→ **Task requirements**: When you reach the line with "[243,450,317,465] you write" in the listing below, transcribe it and each line after it up to and including the line with "(288, 603) none -> [781,332,803,345] the", exactly and with nothing else.

→ **Input**:

+--

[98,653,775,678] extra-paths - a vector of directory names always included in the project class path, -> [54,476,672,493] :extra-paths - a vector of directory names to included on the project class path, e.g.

+--

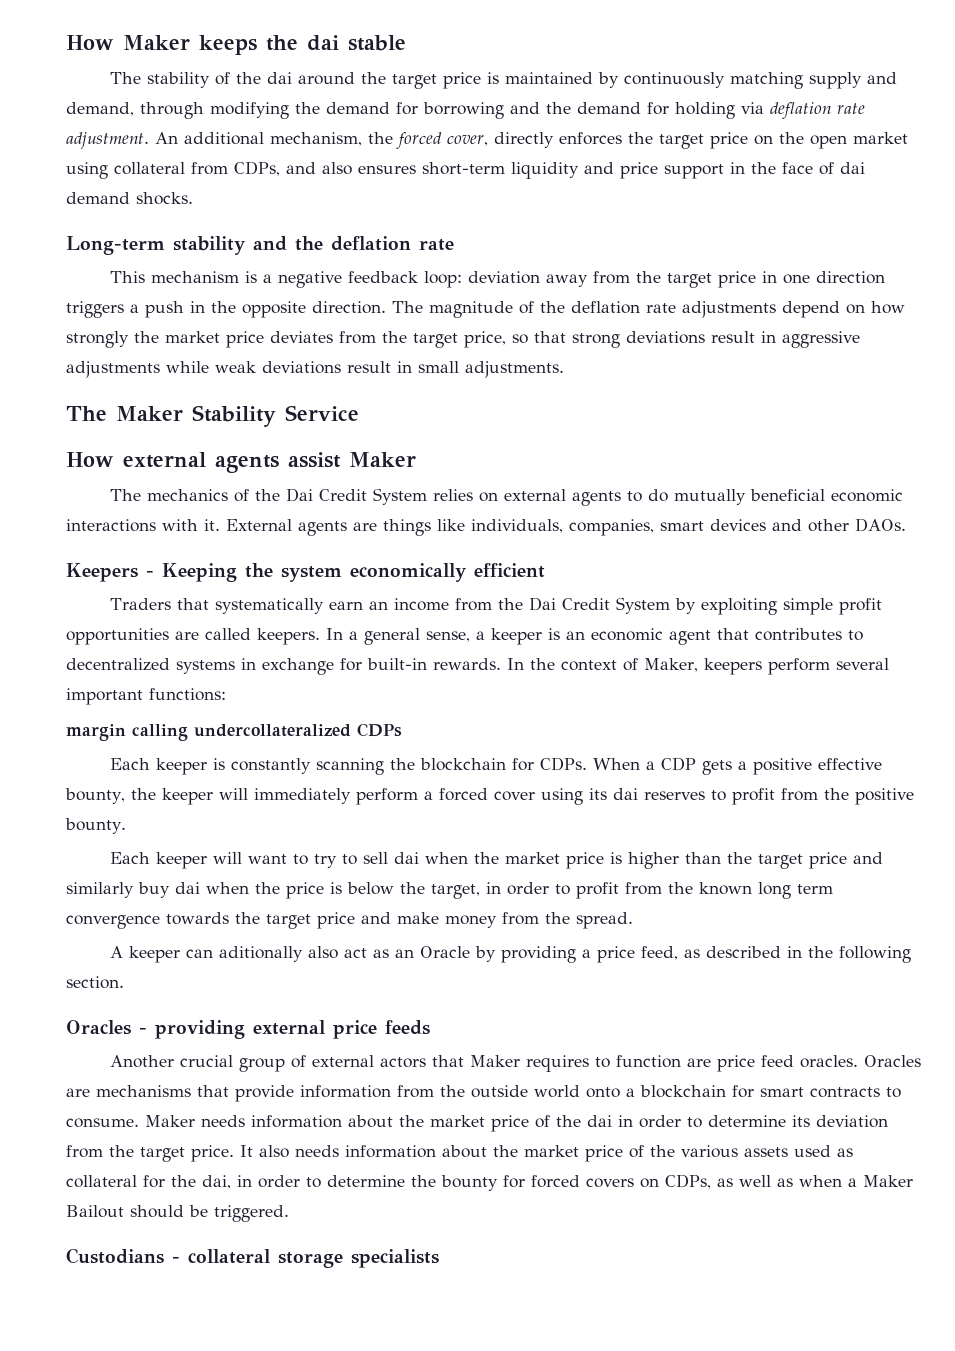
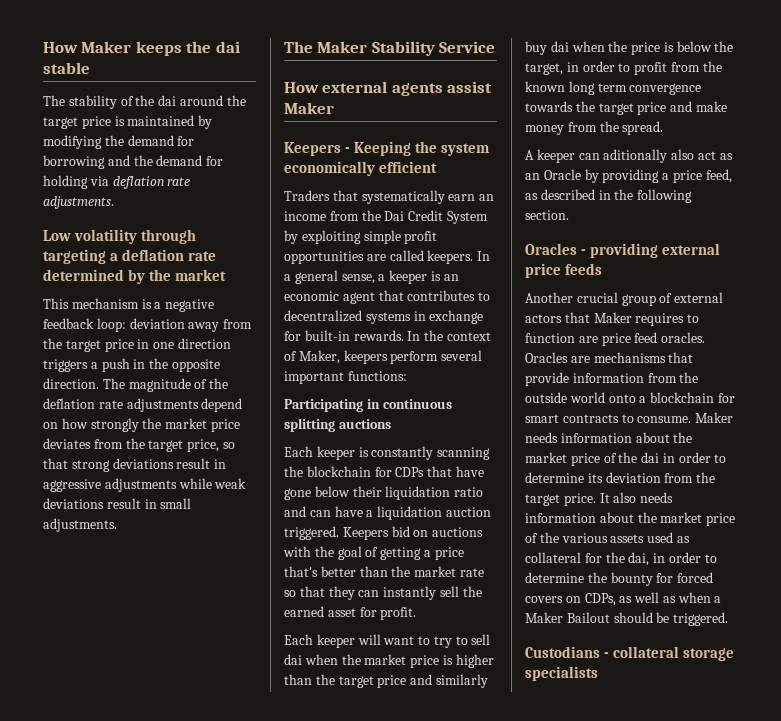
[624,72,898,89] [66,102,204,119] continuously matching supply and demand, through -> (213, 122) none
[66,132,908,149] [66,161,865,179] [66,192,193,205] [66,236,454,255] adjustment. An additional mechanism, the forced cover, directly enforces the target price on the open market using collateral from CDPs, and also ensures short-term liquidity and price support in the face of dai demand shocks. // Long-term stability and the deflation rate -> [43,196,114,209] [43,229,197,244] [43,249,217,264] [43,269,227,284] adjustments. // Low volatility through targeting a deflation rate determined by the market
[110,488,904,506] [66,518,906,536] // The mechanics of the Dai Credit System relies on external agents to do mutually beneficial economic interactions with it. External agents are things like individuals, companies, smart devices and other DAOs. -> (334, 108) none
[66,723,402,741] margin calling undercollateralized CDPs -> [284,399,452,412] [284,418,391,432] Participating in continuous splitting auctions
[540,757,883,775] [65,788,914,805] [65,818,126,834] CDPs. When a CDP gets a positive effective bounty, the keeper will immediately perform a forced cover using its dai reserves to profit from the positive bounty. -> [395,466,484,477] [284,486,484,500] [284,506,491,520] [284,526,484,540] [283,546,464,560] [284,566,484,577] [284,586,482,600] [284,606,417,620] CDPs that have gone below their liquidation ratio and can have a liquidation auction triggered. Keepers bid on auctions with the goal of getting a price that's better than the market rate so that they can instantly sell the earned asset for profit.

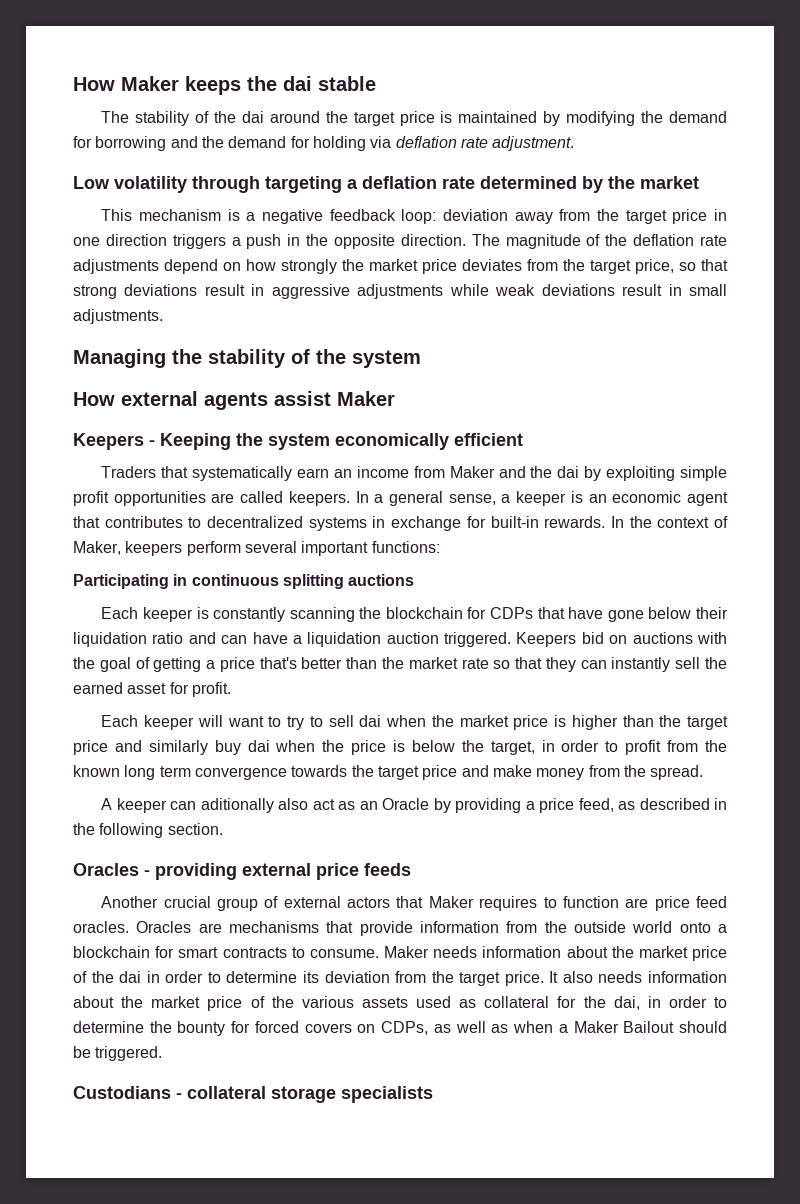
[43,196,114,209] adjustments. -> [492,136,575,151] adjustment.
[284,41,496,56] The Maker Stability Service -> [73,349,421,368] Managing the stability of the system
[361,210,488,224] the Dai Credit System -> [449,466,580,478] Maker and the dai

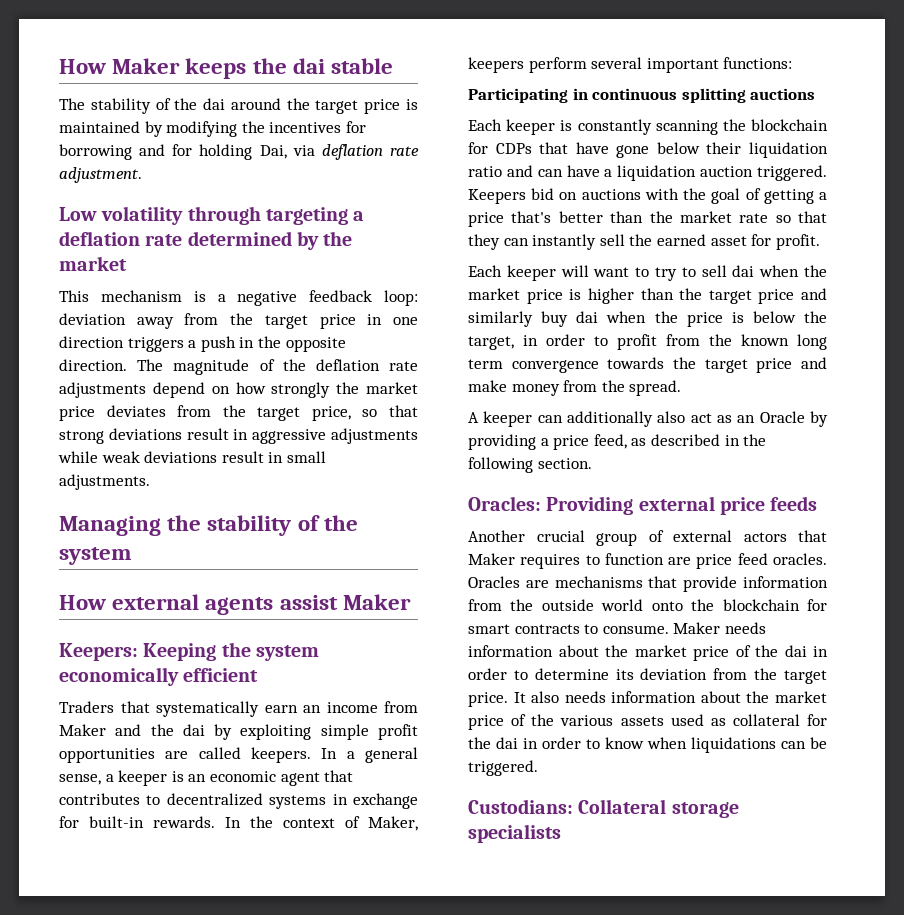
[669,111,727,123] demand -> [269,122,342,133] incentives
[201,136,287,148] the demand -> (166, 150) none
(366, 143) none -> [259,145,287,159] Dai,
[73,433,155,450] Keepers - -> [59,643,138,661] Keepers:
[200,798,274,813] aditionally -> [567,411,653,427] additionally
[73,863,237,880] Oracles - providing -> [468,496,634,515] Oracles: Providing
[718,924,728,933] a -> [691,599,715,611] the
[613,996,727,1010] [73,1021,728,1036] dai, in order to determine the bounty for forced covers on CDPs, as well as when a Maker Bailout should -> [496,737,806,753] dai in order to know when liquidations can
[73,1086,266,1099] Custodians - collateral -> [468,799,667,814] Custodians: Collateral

+--

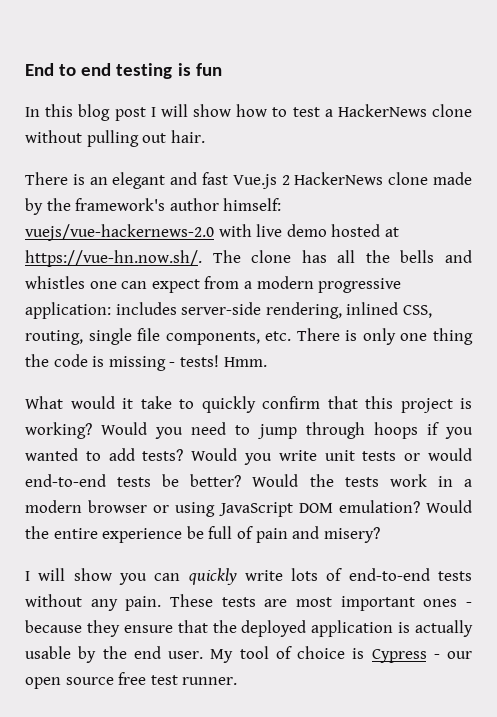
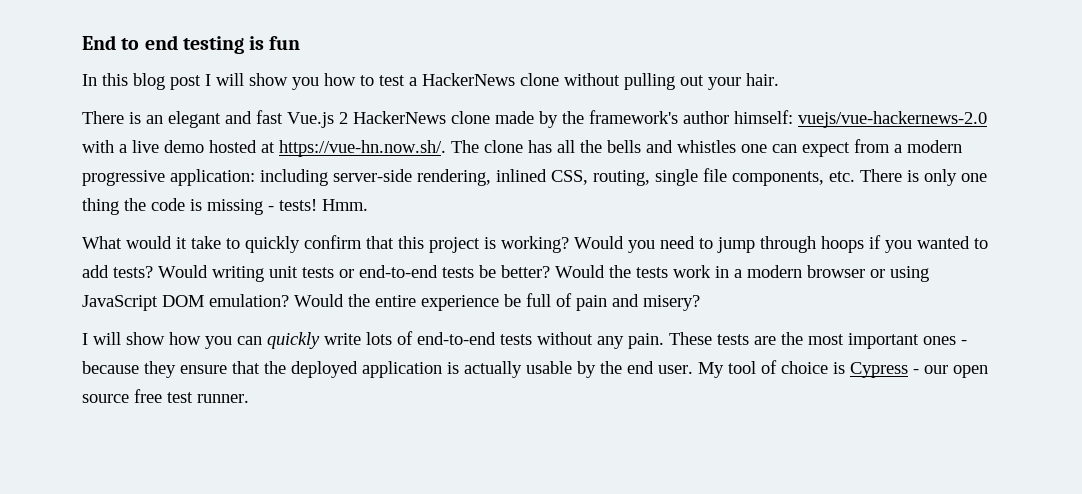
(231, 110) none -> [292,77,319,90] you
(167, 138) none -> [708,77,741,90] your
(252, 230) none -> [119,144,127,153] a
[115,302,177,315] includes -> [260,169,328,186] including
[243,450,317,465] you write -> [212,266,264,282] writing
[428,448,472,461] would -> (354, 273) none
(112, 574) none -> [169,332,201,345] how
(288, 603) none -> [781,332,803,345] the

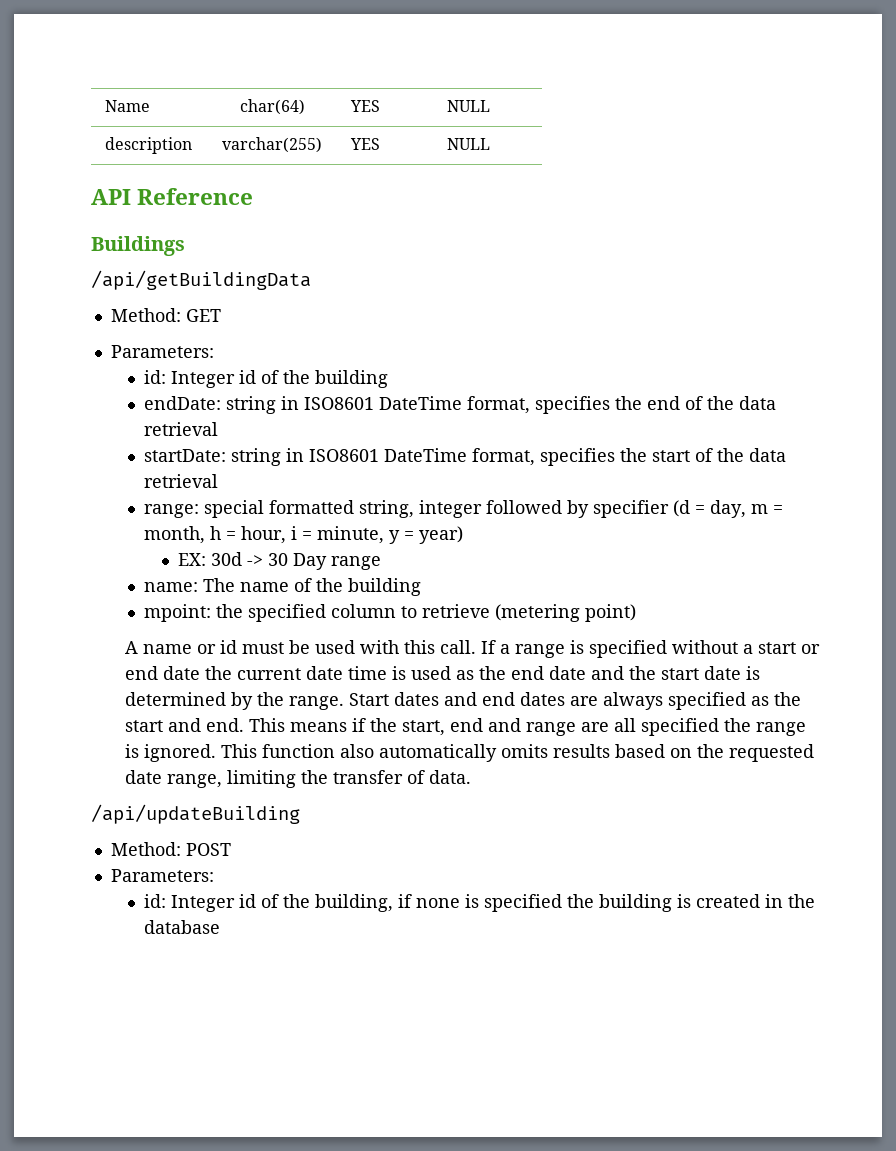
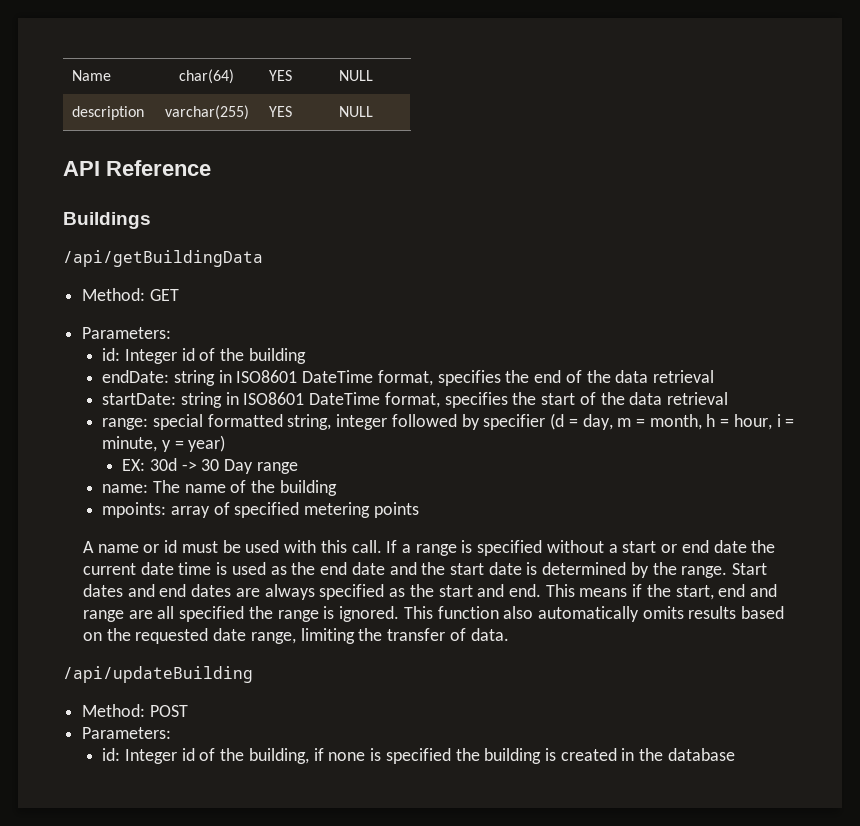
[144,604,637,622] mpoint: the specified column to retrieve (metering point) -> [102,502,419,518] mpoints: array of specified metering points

+--

→ **Response below**:
[243,450,317,465] you write -> [212,266,264,282] writing
[428,448,472,461] would -> (354, 273) none
(112, 574) none -> [169,332,201,345] how
(288, 603) none -> [781,332,803,345] the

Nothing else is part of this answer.